**Work instructions**. Pull every line containing the word "Step" out of the material below.

━━━━━ Input records ━━━━━

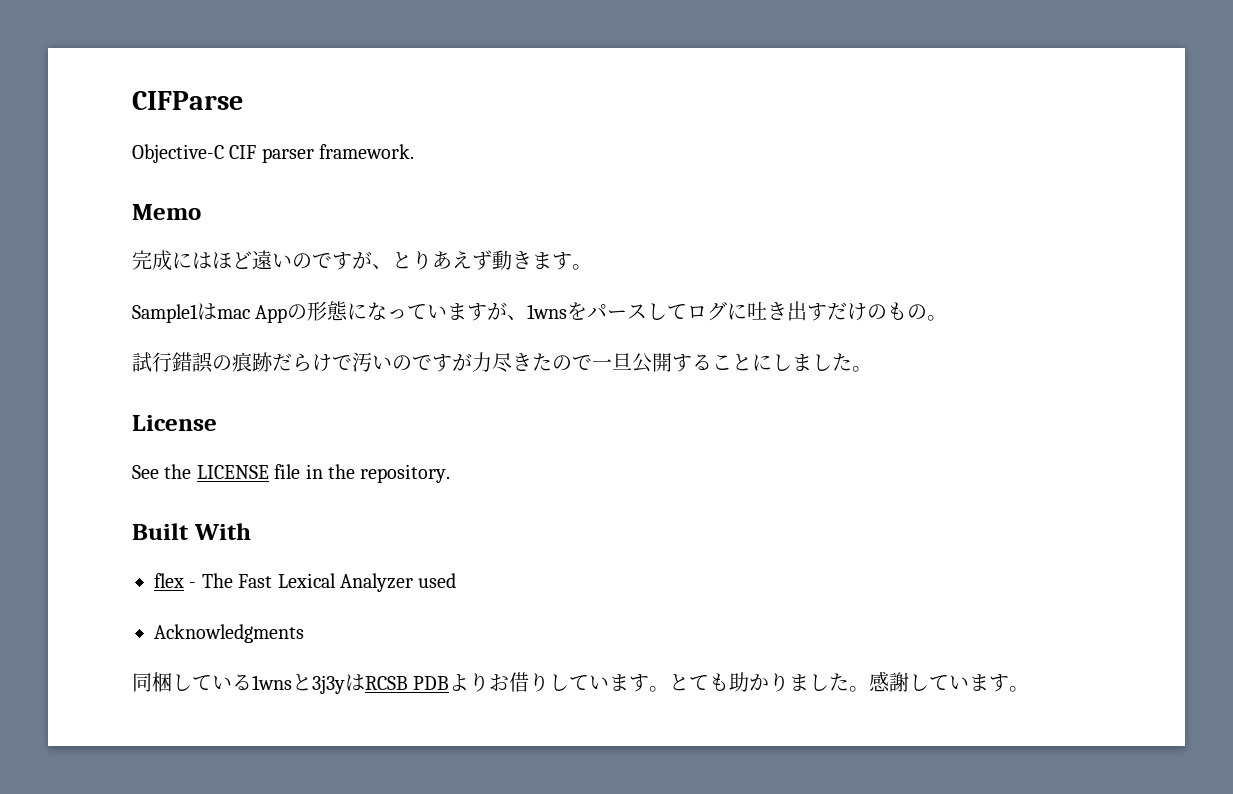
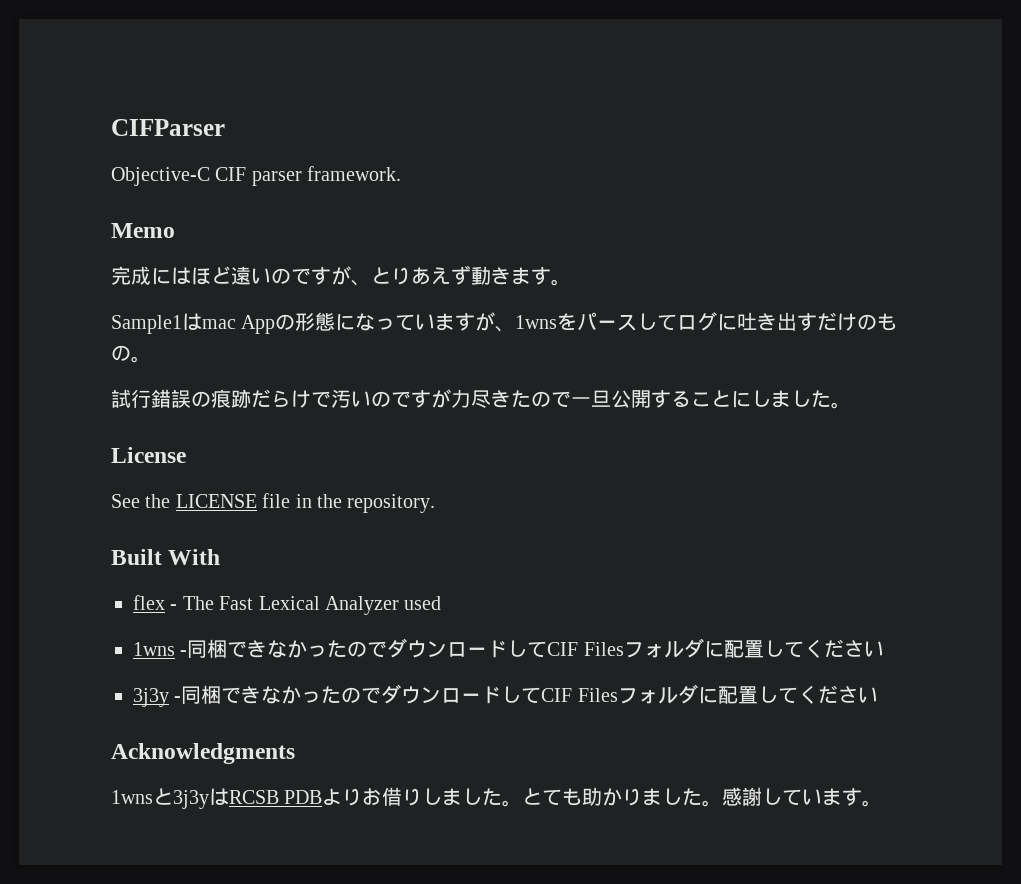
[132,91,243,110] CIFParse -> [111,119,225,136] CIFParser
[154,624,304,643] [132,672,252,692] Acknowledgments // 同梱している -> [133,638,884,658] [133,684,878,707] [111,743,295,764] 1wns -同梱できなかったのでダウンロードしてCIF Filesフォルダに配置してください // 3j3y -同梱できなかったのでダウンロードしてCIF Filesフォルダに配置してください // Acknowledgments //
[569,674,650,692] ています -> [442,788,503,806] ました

━━━━━
━━━━━ Input records ━━━━━

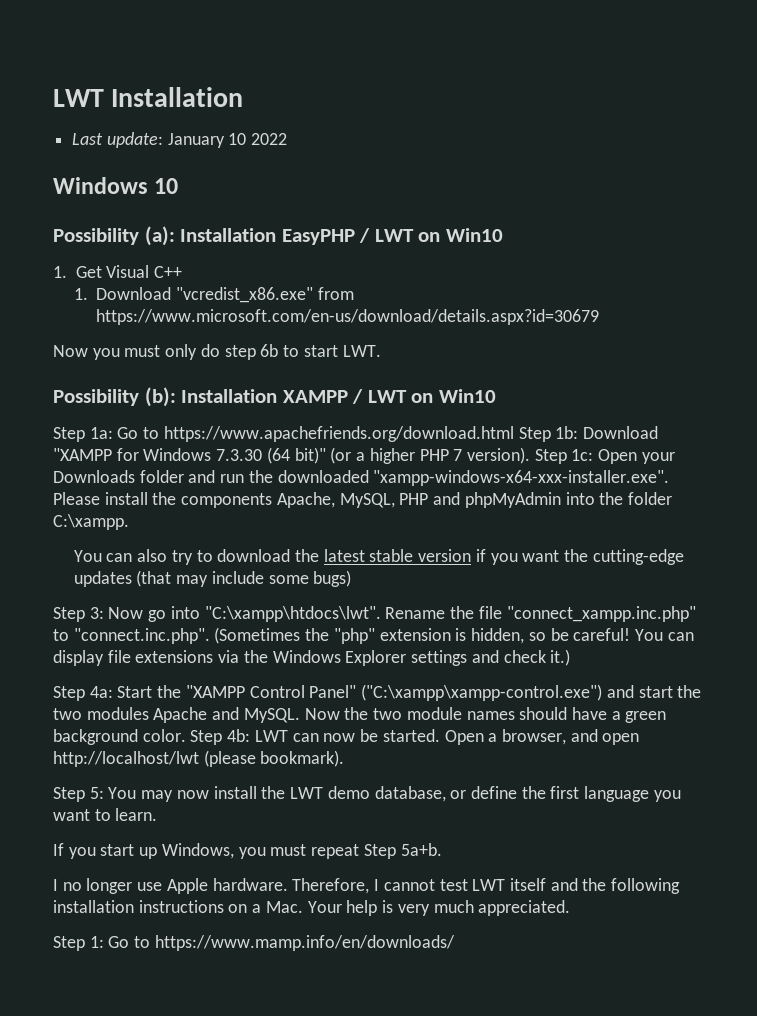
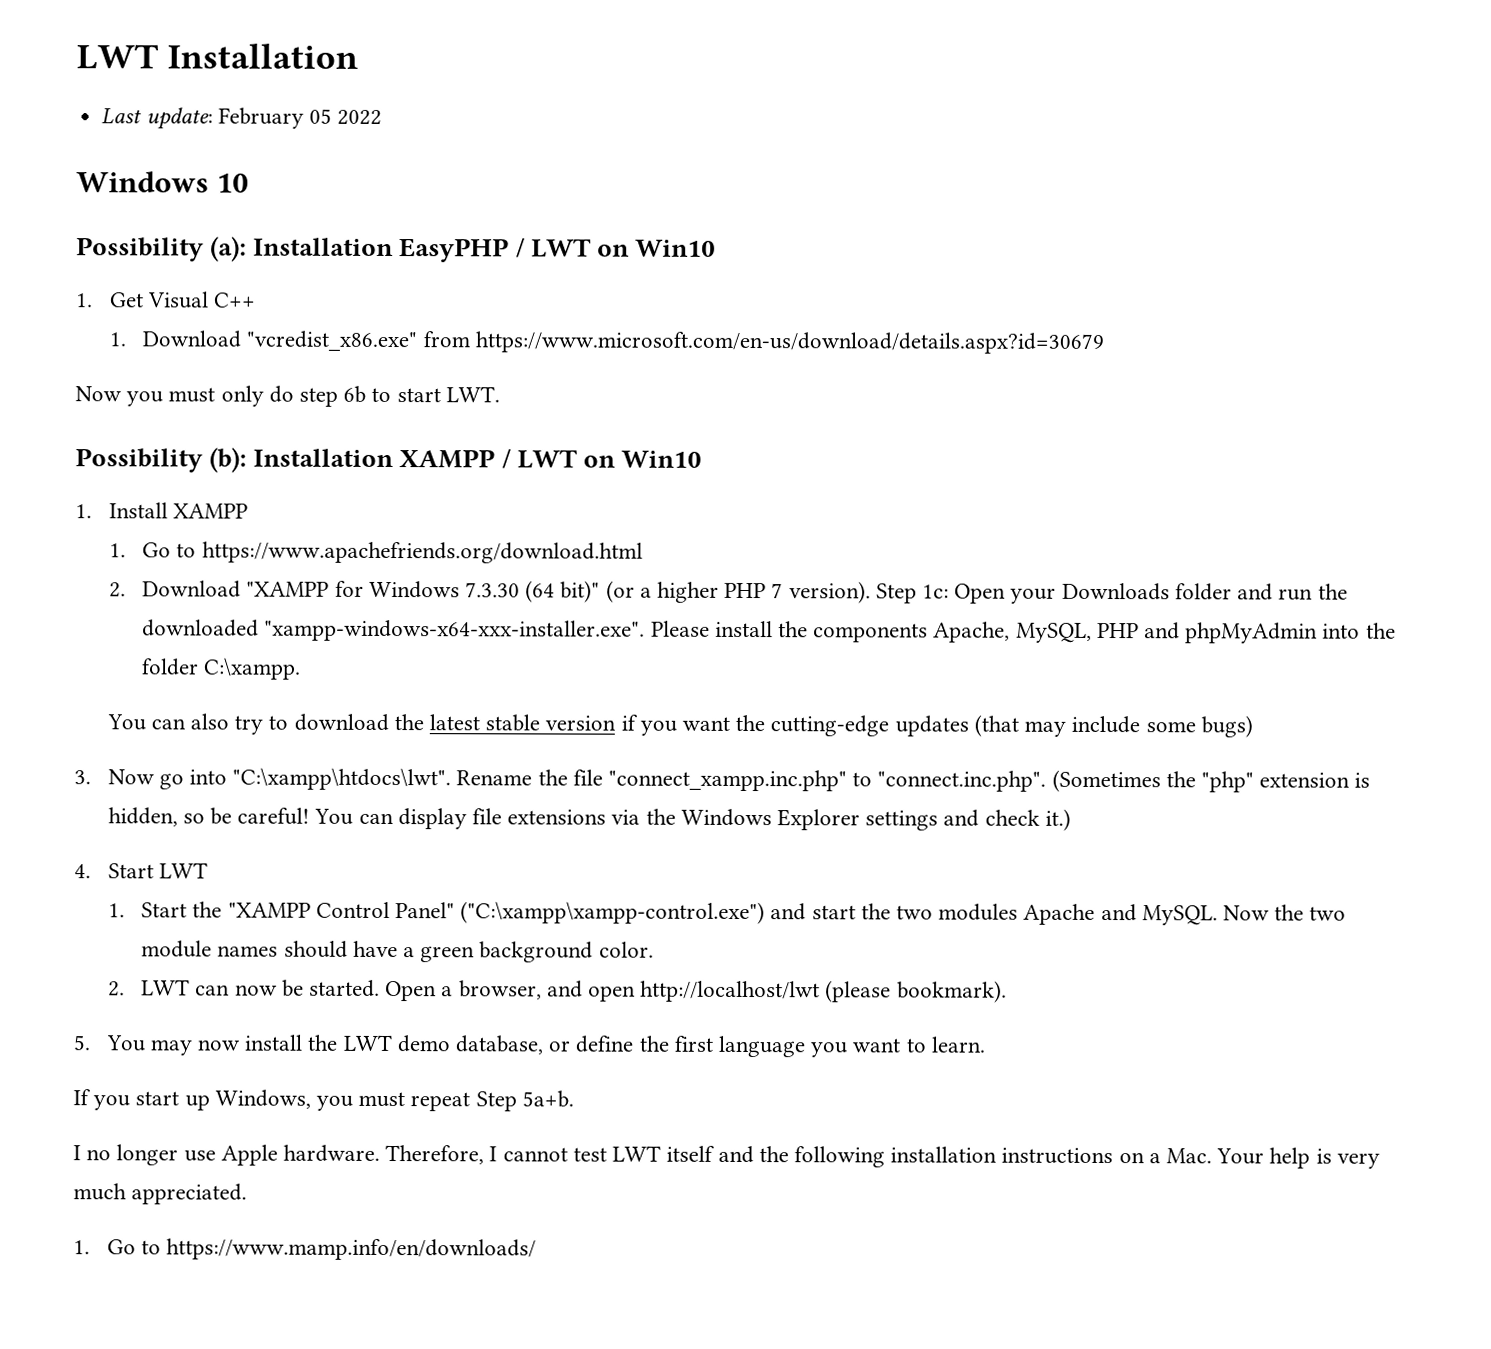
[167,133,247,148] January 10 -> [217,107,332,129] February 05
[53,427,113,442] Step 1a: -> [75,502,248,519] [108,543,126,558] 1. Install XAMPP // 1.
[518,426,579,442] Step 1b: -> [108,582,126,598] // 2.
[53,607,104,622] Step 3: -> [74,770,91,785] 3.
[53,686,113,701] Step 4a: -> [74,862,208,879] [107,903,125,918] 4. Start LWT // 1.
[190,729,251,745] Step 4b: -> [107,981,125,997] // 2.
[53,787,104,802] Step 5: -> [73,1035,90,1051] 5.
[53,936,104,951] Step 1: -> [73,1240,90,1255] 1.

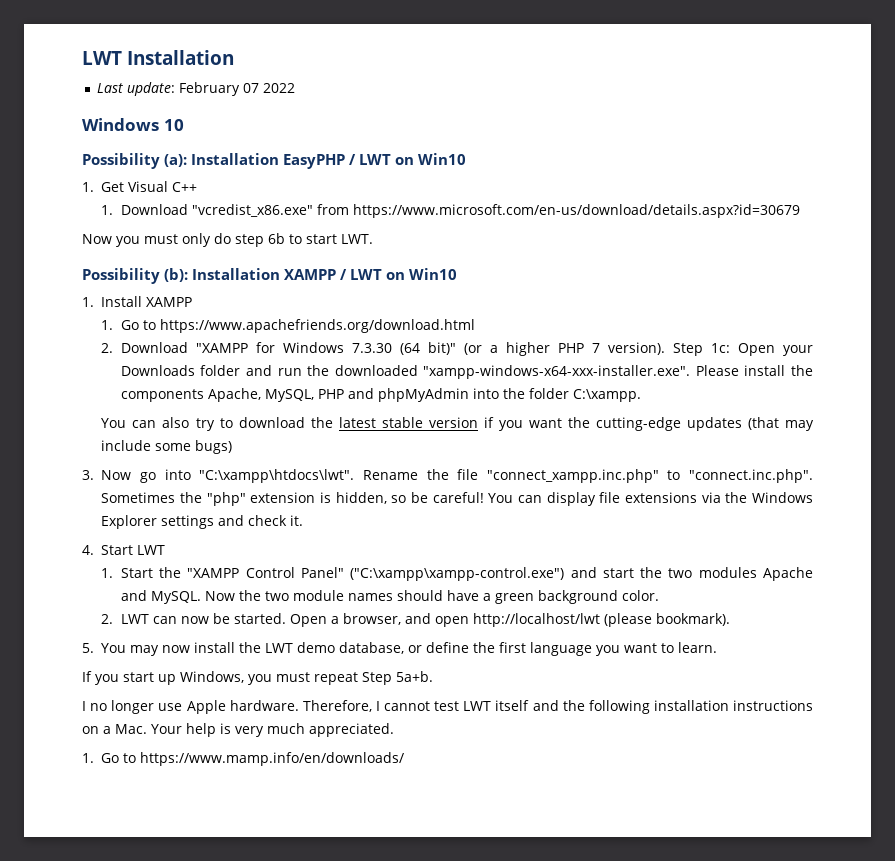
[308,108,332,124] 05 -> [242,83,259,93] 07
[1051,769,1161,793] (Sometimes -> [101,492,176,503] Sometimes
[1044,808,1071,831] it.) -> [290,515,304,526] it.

━━━━━

**Written answer**.
[53,427,113,442] Step 1a: -> [75,502,248,519] [108,543,126,558] 1. Install XAMPP // 1.
[518,426,579,442] Step 1b: -> [108,582,126,598] // 2.
[53,607,104,622] Step 3: -> [74,770,91,785] 3.
[53,686,113,701] Step 4a: -> [74,862,208,879] [107,903,125,918] 4. Start LWT // 1.
[190,729,251,745] Step 4b: -> [107,981,125,997] // 2.
[53,787,104,802] Step 5: -> [73,1035,90,1051] 5.
[53,936,104,951] Step 1: -> [73,1240,90,1255] 1.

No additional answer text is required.